The Confluence of Science and Art

Microbiologist Alyson Santoro receives two grants to explore the deep blue sea in new and innovative ways

Sometimes conferences pay off. Pun intended.

For UC Santa Barbara microbiologist Alyson Santoro, the 2016 National Academies Keck Futures Initiative (NAKFI) conference proved that point twice over, when she received a pair of grants to pursue work inspired by the year’s theme, “Discovering the Deep Blue Sea.”

Designed to manifest concrete projects that produce educational, cultural, social or scientific impacts, NAKFI grants provide seed funding for important new research and activities that are sparked by the NAKFIannual conference and that bring people together in fresh ways. 

Santoro’s work certainly fits the bill. In two projects, she’ll meld science with art to explore microbes and the notion that they may serve as the ocean’s “memory.”

The first project, “Small Wonder: Inside the World of Marine Microbes,” will bring together an interdisciplinary team of scientific researchers and digital media practitioners to develop innovative content and activities for the Smithsonian National Museum of Natural History’s Ocean Portal website. Through the use of video and an interactive online piece, visitors will be able to immerse themselves in the small world microbes inhabit within the ocean ecosystem and explore new tools to both visualize and contextualize the vastness of marine microbial diversity.

“This project will put microbes in the spotlight and test new ways of engaging with the public,” said Santoro, an assistant professor in the Department of Ecology, Evolution, and Marine Biology. “Our team will leverage 360-degree interactive video captured during scuba diving or on oceanic research cruises as a novel way of engaging the public.”

The Small Wonder project also will incorporate a series of how-to articles for people to engage with microbes through tangible means. For example, Santoro and collaborator Andrew Quitmeyer, an assistant professor at the National University of Singapore, will create build-your-own microbe papercraft models. In addition, they will offer patterns for amigurumi, the Japanese art of knitting and crocheting small, stuffed yarn creatures — in this case, microbes — and LED-embedded projects that mimic bioluminescent microbes.

 “We are excited to have microbes join our library of ocean topics on the website, where our audience can gain a deeper understanding of the fascinating microscopic world they inhabit,” said co-principal investigator Emily Frost, managing editor of the Smithsonian’s Ocean Portal and a UC Santa Barbara alumna.

Santoro is collaborating on a second NAKFI grant that will fund the Deep Sea Memory Project, an exploration of the largely unknown world of the deep sea in the context of memory. This project — led by Timothy Broderick, chief scientist of Ohio’s Wright State Research Institute — will employ transdisciplinary workshops to spur innovative science and art projects that bolster the understanding of climate change and communicate how it is recorded by the deep ocean and its inhabitants. Additional team members are Brooklyn-based visual artist Daniel Kohn and Margot Knight, executive director of the Djerassi Resident Artists Program.

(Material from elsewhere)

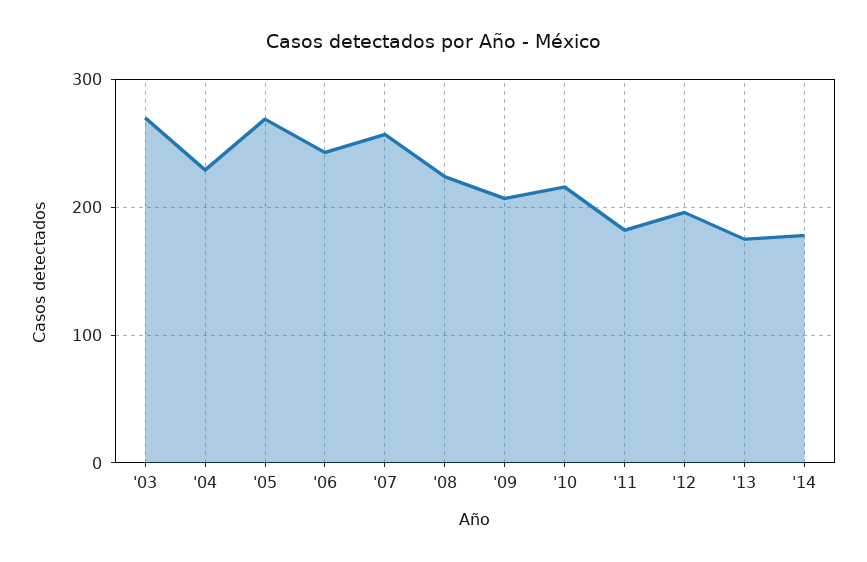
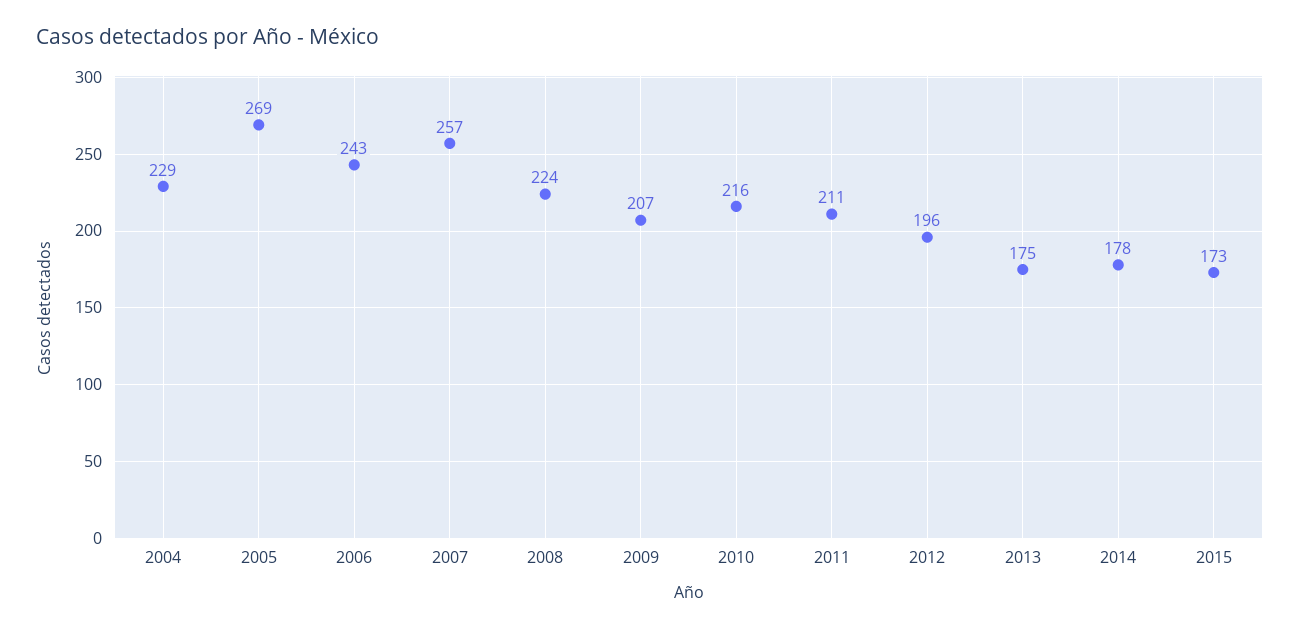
'03: 270 -> none
'11: 180 -> 211
2015: none -> 173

“We recognized that ocean microbes and their DNA may serve as a type of memory in the ocean and as a powerful metaphoric potential of memory mapped onto the deep ocean,” Santoro explained. “We hypothesize that environmental changes are recorded in deep sea ‘memories’ encoded via genetic and epigenetic mechanisms within organisms as well as physical traits within the dynamic structure of the ocean itself.”

The project’s workshops will be hosted at the Friday Harbor Laboratories on Washington state’s San Juan Island and the Djerassi Resident Artists Program in Woodside, California. Not only will they seed experimental and experiential exploration of the deep sea, they also will consolidate a budding community of scientists and artists who have expertise in disciplines such as memory, microbiology, oceanography, epigenomics, ecology, evolution, music, visual art, theater, machine learning and design.

The researchers anticipate the workshops will result in at least two innovative science and art projects focused on such topics as ocean microbiome and ecological memory processes; epigenetic information encoding in the deep ocean; hybrid deep neural networks and geospatial ocean mapping; fluid dynamics and visual art; theatrical and operatic works; and Greek myth and contemporary fiction.